(TASK INPUT begins)

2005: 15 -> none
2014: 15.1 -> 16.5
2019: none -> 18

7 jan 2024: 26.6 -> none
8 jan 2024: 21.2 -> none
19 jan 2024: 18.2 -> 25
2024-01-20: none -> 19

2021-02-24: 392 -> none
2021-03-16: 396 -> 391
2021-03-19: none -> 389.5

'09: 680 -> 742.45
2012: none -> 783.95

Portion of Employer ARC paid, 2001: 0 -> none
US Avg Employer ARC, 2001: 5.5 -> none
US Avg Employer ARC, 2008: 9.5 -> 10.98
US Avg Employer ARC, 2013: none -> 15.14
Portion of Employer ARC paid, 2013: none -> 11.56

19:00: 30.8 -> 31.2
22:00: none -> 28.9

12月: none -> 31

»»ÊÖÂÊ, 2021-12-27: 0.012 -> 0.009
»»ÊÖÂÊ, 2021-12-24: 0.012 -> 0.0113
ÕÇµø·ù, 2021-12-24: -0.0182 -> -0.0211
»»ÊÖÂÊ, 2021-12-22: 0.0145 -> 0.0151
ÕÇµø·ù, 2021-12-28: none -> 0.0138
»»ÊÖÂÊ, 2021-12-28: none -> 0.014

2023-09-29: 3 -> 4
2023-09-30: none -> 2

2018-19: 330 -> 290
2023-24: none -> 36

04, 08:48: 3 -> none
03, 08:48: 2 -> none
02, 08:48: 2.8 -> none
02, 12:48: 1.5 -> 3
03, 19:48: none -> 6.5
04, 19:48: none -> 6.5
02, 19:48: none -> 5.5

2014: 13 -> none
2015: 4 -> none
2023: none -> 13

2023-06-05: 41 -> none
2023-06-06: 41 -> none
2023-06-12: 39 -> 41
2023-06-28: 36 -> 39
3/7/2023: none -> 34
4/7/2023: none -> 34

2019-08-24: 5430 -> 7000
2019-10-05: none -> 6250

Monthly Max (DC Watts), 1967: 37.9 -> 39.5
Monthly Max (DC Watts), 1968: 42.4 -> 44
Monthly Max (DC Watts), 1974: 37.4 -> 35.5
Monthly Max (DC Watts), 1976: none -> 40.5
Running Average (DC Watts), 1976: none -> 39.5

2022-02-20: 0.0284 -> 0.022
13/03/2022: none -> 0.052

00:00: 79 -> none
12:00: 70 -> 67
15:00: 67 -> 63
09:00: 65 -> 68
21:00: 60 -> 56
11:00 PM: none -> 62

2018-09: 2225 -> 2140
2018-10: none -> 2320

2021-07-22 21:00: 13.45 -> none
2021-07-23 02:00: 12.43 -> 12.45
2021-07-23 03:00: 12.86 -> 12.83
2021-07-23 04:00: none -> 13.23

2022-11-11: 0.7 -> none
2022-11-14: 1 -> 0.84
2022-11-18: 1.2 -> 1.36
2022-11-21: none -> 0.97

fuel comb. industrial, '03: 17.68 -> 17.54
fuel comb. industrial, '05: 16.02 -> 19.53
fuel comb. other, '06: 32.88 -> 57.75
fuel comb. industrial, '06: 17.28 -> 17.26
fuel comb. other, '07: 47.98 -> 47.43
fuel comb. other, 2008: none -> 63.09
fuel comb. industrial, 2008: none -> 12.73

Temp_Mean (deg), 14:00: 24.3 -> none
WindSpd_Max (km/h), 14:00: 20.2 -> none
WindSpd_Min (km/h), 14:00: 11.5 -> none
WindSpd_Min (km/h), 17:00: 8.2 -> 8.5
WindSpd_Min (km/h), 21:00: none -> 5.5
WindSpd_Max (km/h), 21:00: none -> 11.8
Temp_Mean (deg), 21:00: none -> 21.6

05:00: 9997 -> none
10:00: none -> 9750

(TASK INPUT ends)

* [GOAL OF THE EXERCISE]:
Set down the lines of the records exactly, from the first one through the line containing "2023: none -> 13", and add nothing else.

* [RESPONSE AREA]:
2005: 15 -> none
2014: 15.1 -> 16.5
2019: none -> 18

7 jan 2024: 26.6 -> none
8 jan 2024: 21.2 -> none
19 jan 2024: 18.2 -> 25
2024-01-20: none -> 19

2021-02-24: 392 -> none
2021-03-16: 396 -> 391
2021-03-19: none -> 389.5

'09: 680 -> 742.45
2012: none -> 783.95

Portion of Employer ARC paid, 2001: 0 -> none
US Avg Employer ARC, 2001: 5.5 -> none
US Avg Employer ARC, 2008: 9.5 -> 10.98
US Avg Employer ARC, 2013: none -> 15.14
Portion of Employer ARC paid, 2013: none -> 11.56

19:00: 30.8 -> 31.2
22:00: none -> 28.9

12月: none -> 31

»»ÊÖÂÊ, 2021-12-27: 0.012 -> 0.009
»»ÊÖÂÊ, 2021-12-24: 0.012 -> 0.0113
ÕÇµø·ù, 2021-12-24: -0.0182 -> -0.0211
»»ÊÖÂÊ, 2021-12-22: 0.0145 -> 0.0151
ÕÇµø·ù, 2021-12-28: none -> 0.0138
»»ÊÖÂÊ, 2021-12-28: none -> 0.014

2023-09-29: 3 -> 4
2023-09-30: none -> 2

2018-19: 330 -> 290
2023-24: none -> 36

04, 08:48: 3 -> none
03, 08:48: 2 -> none
02, 08:48: 2.8 -> none
02, 12:48: 1.5 -> 3
03, 19:48: none -> 6.5
04, 19:48: none -> 6.5
02, 19:48: none -> 5.5

2014: 13 -> none
2015: 4 -> none
2023: none -> 13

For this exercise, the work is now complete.